Otoritas Keulamaan Klan Baalawi Menurut Kiai Said Aqil Siradj

Tidarislam.co – Dalam sebuah podcast di channel youtube Akbar Faisal baru-baru ini (tonton di sini), Kiai Said Aqil Siradj memberikan pernyataan yang mengejutkan tentang kontroversi isu klan Baalawi di Indonesia. Tema utama dalam podcast tersebut sesungguhnya tidak hanya menyoal isu Baalawi, tetapi banyak hal yang dibicarakan, seperti gerakan Islam radikal, hubungan NU dan pemerintah, dan tentunya Baalawi.

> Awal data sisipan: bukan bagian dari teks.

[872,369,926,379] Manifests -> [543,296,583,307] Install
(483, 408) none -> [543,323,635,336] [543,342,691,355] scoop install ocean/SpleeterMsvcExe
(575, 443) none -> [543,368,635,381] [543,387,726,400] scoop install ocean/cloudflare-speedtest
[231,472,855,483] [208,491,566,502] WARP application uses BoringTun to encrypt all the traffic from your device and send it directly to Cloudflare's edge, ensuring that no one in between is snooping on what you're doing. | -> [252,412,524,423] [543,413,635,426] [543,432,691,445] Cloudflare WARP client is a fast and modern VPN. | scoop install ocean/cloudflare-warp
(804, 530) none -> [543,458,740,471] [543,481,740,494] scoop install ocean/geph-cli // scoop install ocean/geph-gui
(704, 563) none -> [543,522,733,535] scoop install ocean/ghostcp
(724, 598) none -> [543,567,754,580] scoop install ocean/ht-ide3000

Kiai Said sendiri merupakan ulama besar Indonesia yang pernah menjabat sebagai Ketum PBNU selama dua periode sebelum Gus Yahya. Kiai Said merupakan ulama berpengaruh yang ahli di bidang teologi Islam, tasawuf, dan filsafat. Kecerdasannya dapat diterawang melalui ceramah-ceramahnya yang sangat mendalam.

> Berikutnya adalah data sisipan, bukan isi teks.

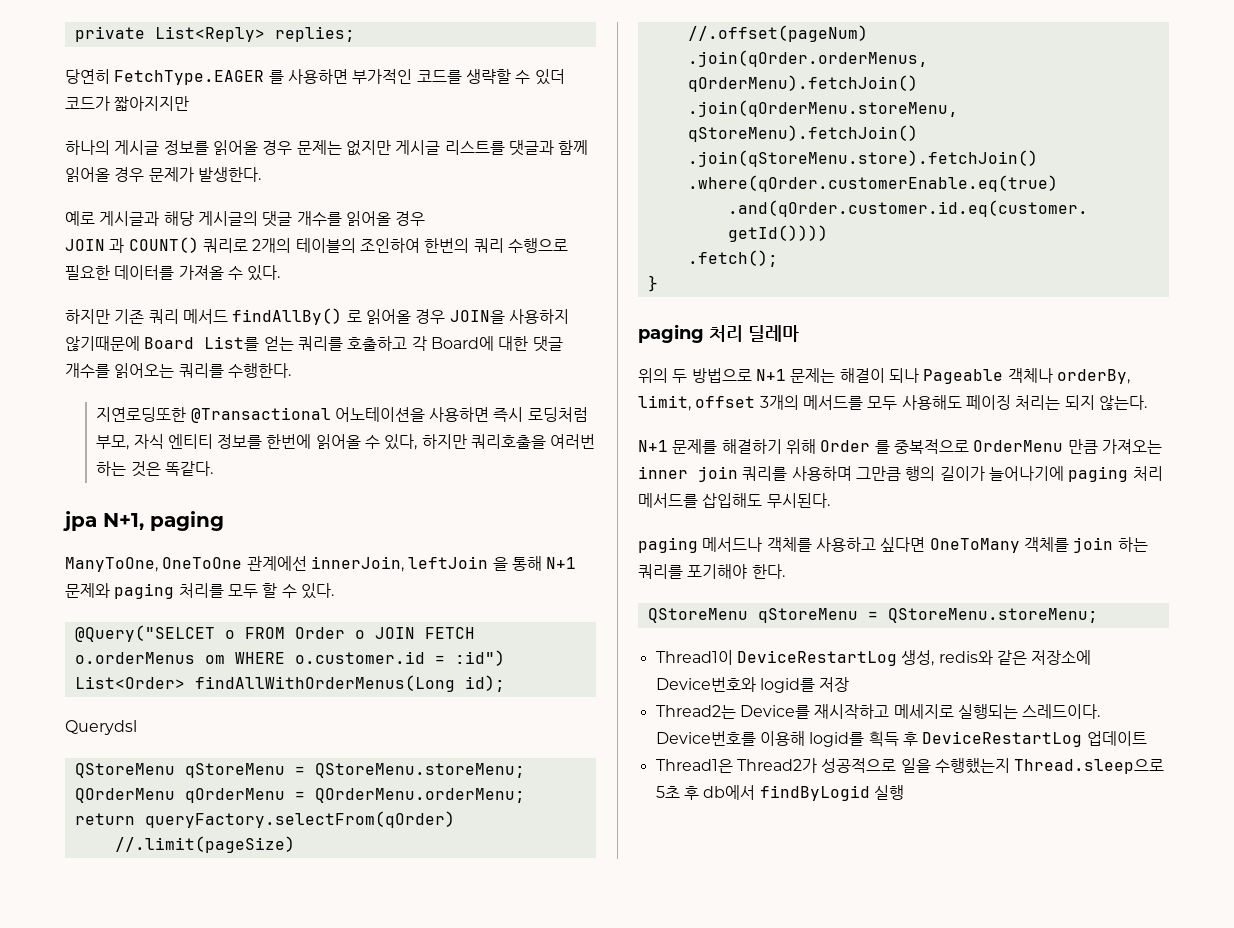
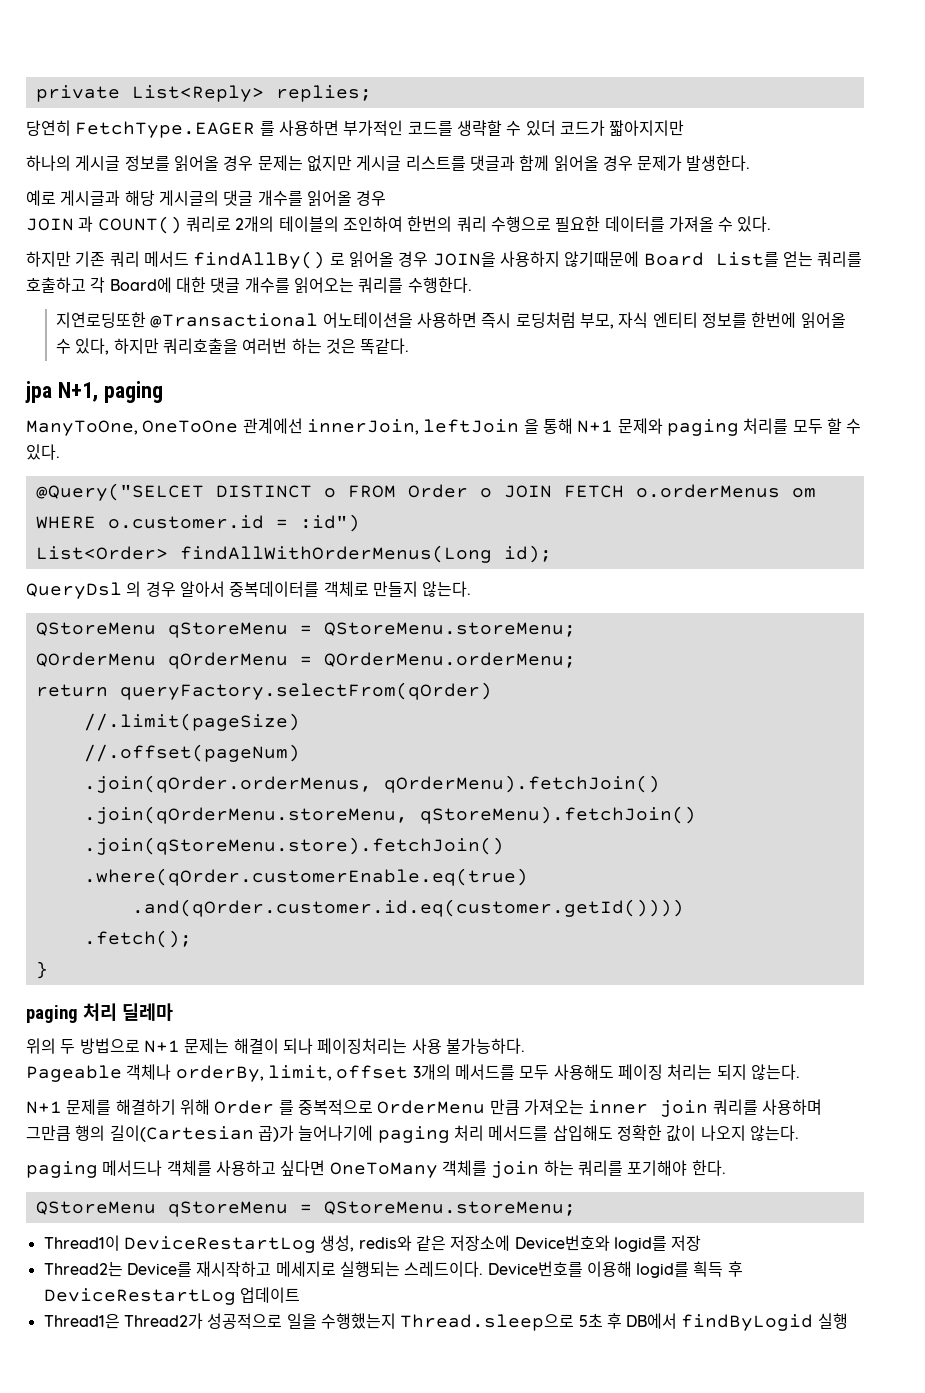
(215, 633) none -> [215,485,312,498] DISTINCT
[65,720,137,735] Querydsl -> [26,581,472,599] QueryDsl 의 경우 알아서 중복데이터를 객체로 만들지 않는다.
(919, 375) none -> [317,1038,525,1054] 페이징처리는 사용 불가능하다. //
[939,466,985,481] 길이가 -> [109,1125,294,1142] 길이(Cartesian 곱)가
[766,493,830,508] 무시된다. -> [616,1125,799,1142] 정확한 값이 나오지 않는다.
[703,785,756,800] db에서 -> [626,1313,678,1329] DB에서

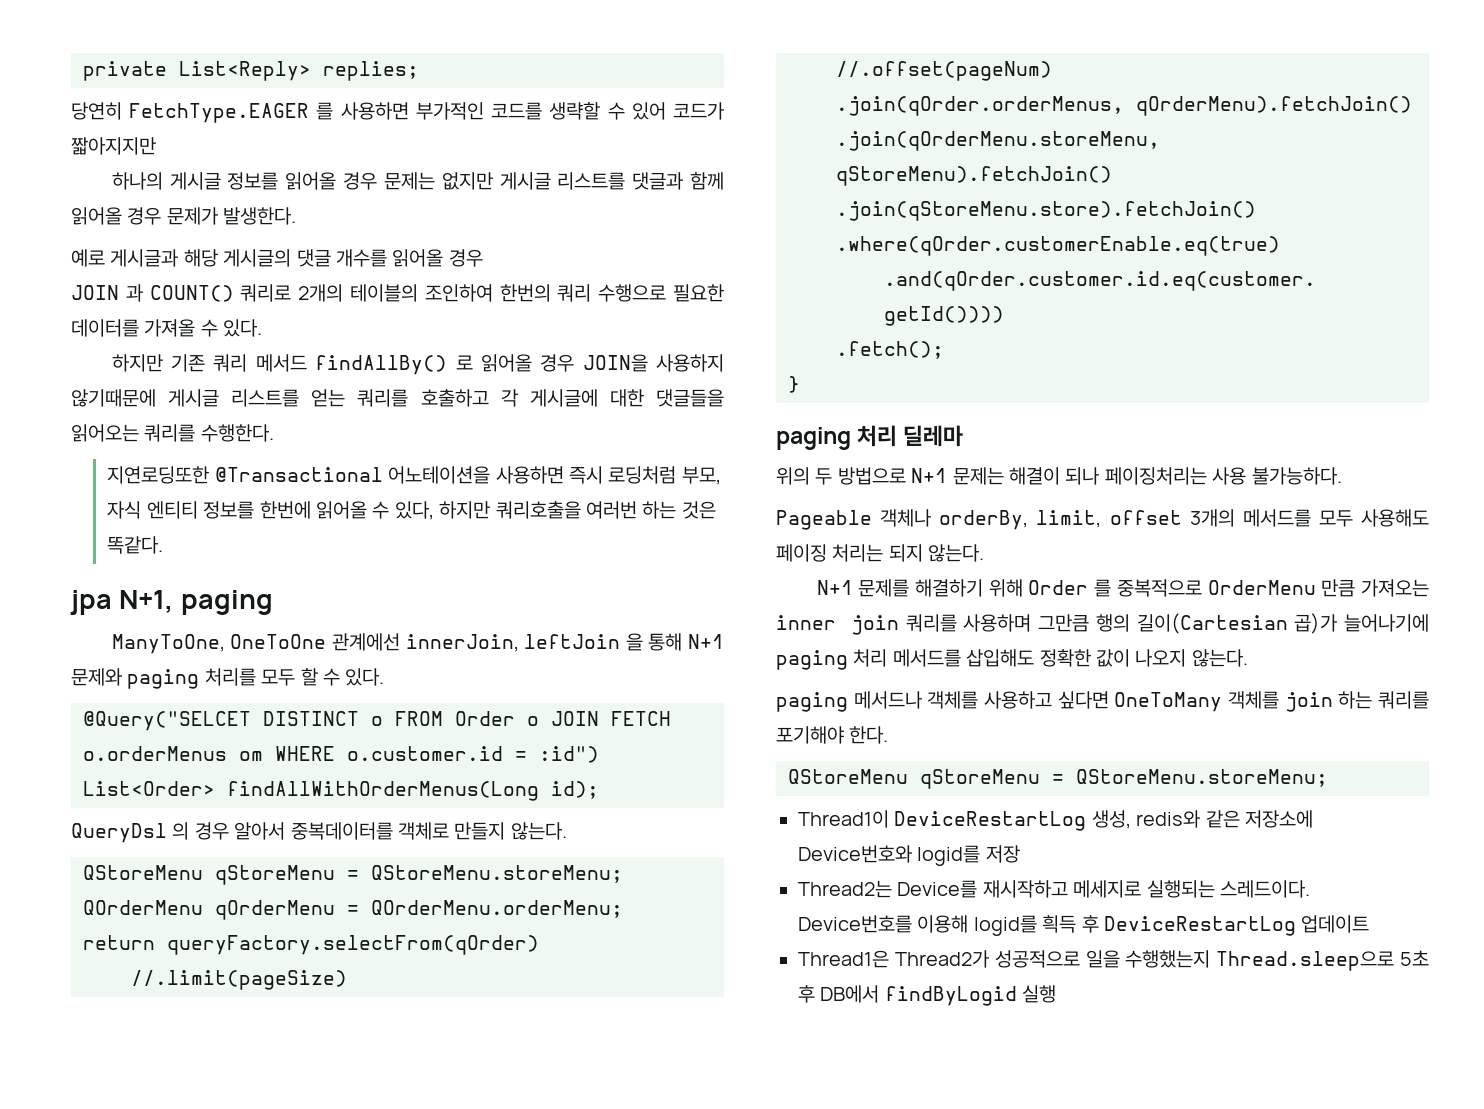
[525,120,556,136] 있더 -> [631,102,666,120] 있어
[643,252,779,267] Board List를 -> [168,389,300,407] 게시글 리스트를
[109,277,290,293] Board에 대한 댓글 개수를 -> [529,389,724,407] 게시글에 대한 댓글들을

Dalam podcast bersama Akbar Faisal tersebut, kiai Said menjelaskan bahwa peradaban Islam sesungguhnya tidak dilakukan oleh orang-orang Arab, tetapi orang Ajam, yakni orang-orang non Arab. Hampir di semua bidang keilmuan Islam, seperti fikih, tasawuf, teologi, dan filsafat, tidak ada kontribusi orang-orang Arab.

Mengapa hal ini terjadi padahal Islam berasal dari Arab? Hal ini disebabkan karena ketika itu banyak orang-orang Arab yang sibuk dengan urusan politik dan pemerintahan, begitu pula dengan cucu-cucu Nabi, sehingga bidang keilmuan dan peradaban diambil alih oleh orang-orang non Arab.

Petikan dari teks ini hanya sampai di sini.